START RECORDS SHOWN
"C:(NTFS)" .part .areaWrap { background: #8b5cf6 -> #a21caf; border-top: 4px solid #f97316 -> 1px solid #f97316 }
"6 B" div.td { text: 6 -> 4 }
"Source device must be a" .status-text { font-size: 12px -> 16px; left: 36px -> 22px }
END RECORDS SHOWN
START RECORDS SHOWN
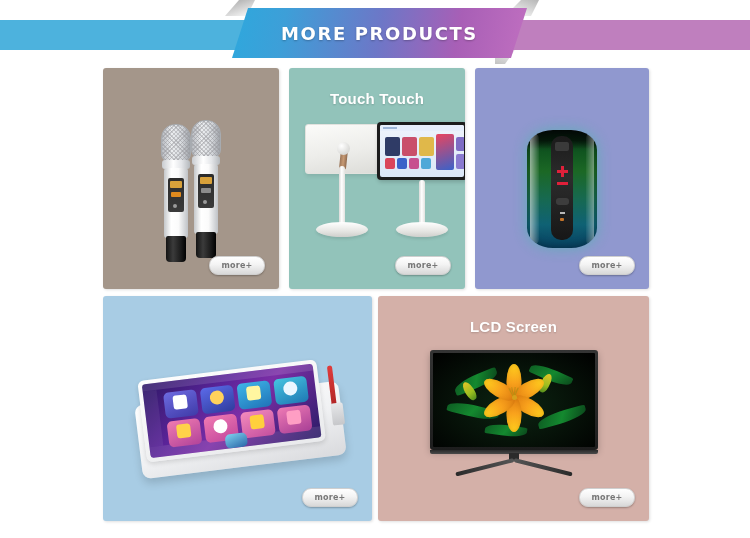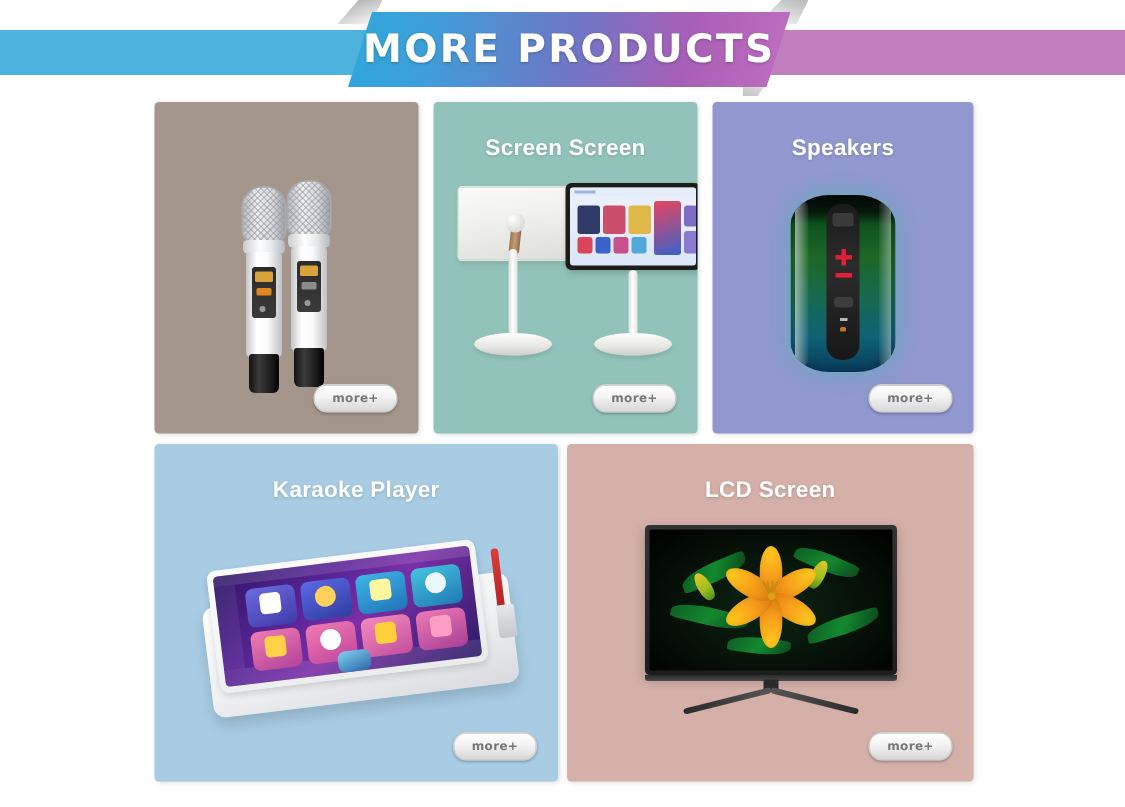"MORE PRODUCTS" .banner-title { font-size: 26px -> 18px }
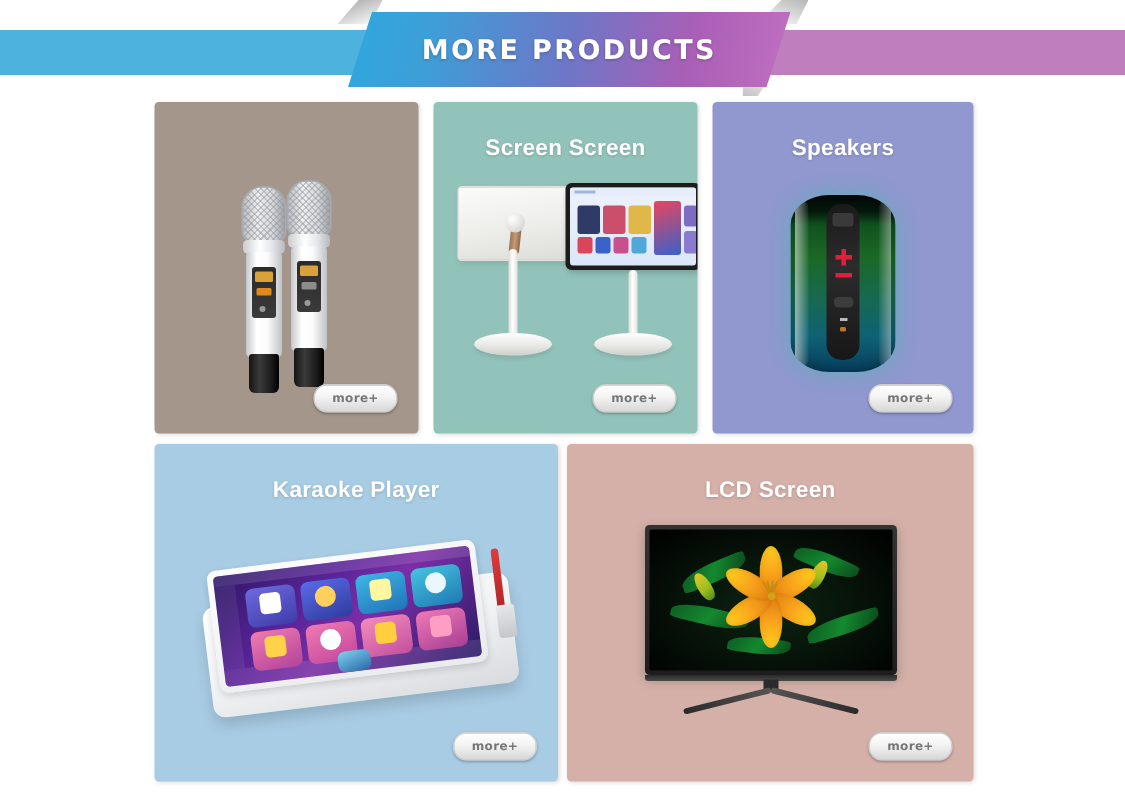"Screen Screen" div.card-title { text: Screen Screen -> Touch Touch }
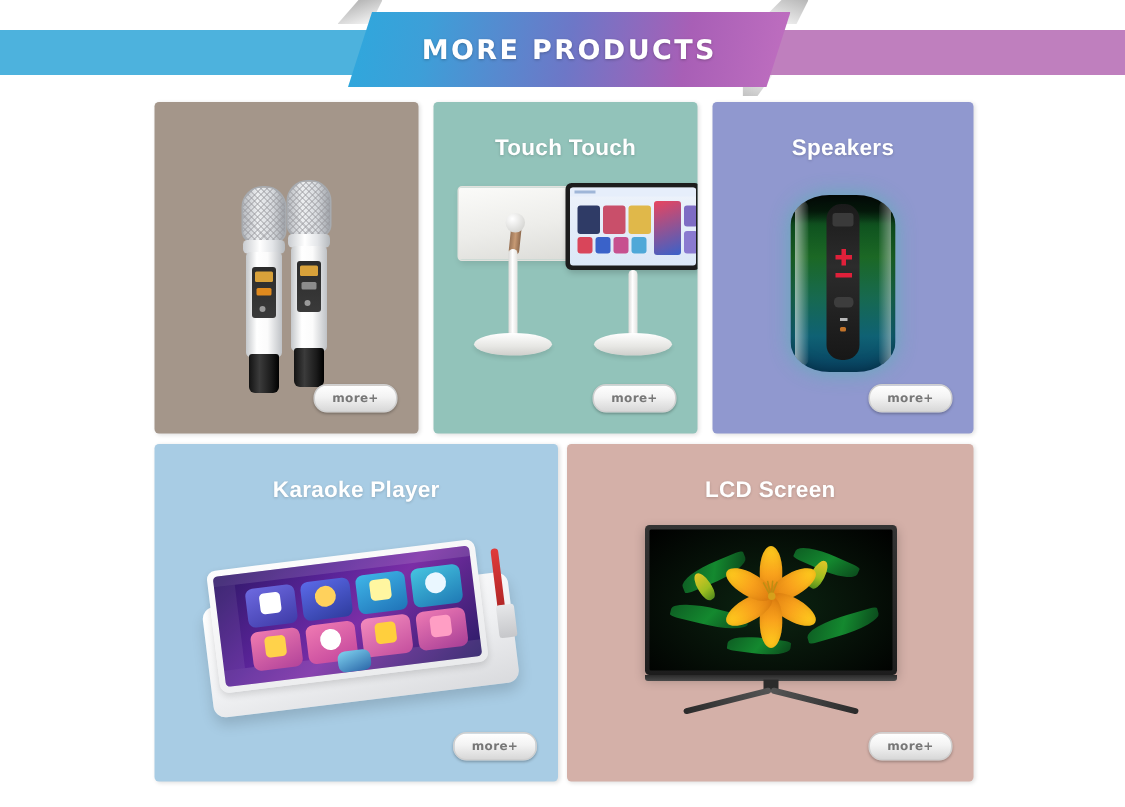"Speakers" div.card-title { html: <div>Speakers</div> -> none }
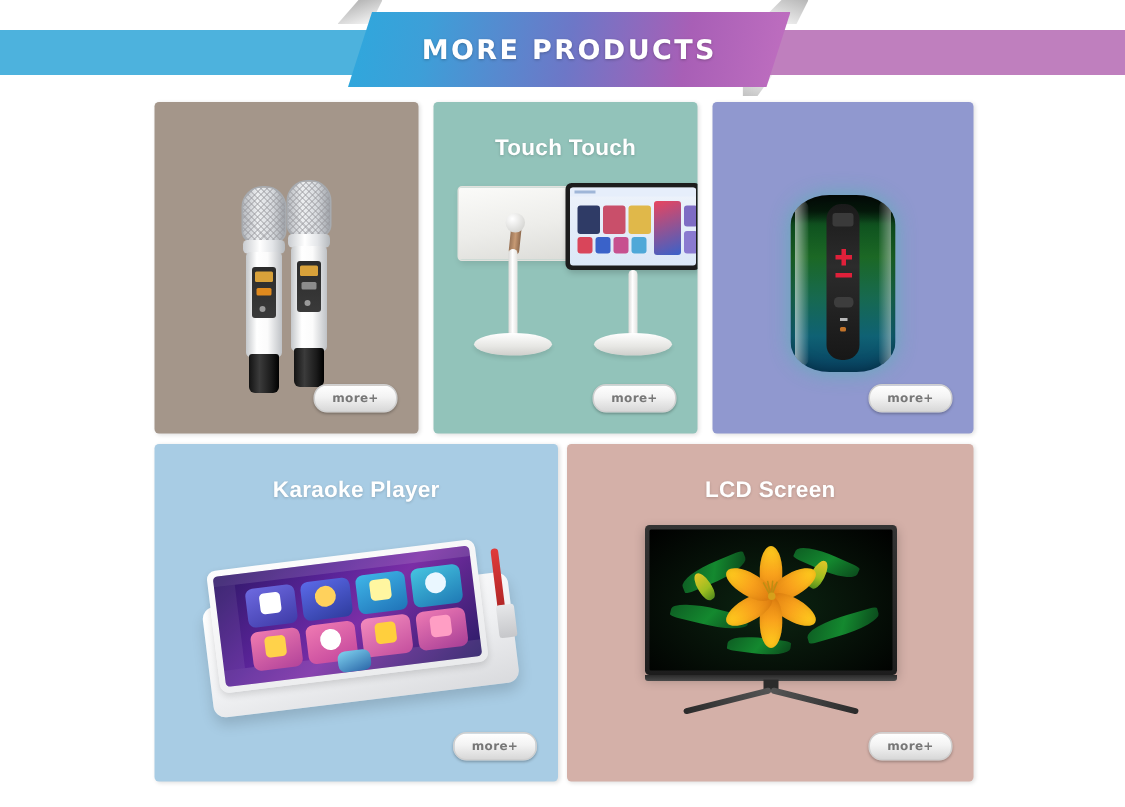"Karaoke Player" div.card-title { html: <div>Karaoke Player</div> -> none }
END RECORDS SHOWN
• **WHAT IS NEEDED**:
From the data above, retype only the lines starting with the line with "font-size: 26px ->" and going on through the line with "html: <div>Karaoke Player</div>", exactly, leaving out the pictures.

• **EXERCISE SOLUTION**:
"MORE PRODUCTS" .banner-title { font-size: 26px -> 18px }
"Screen Screen" div.card-title { text: Screen Screen -> Touch Touch }
"Speakers" div.card-title { html: <div>Speakers</div> -> none }
"Karaoke Player" div.card-title { html: <div>Karaoke Player</div> -> none }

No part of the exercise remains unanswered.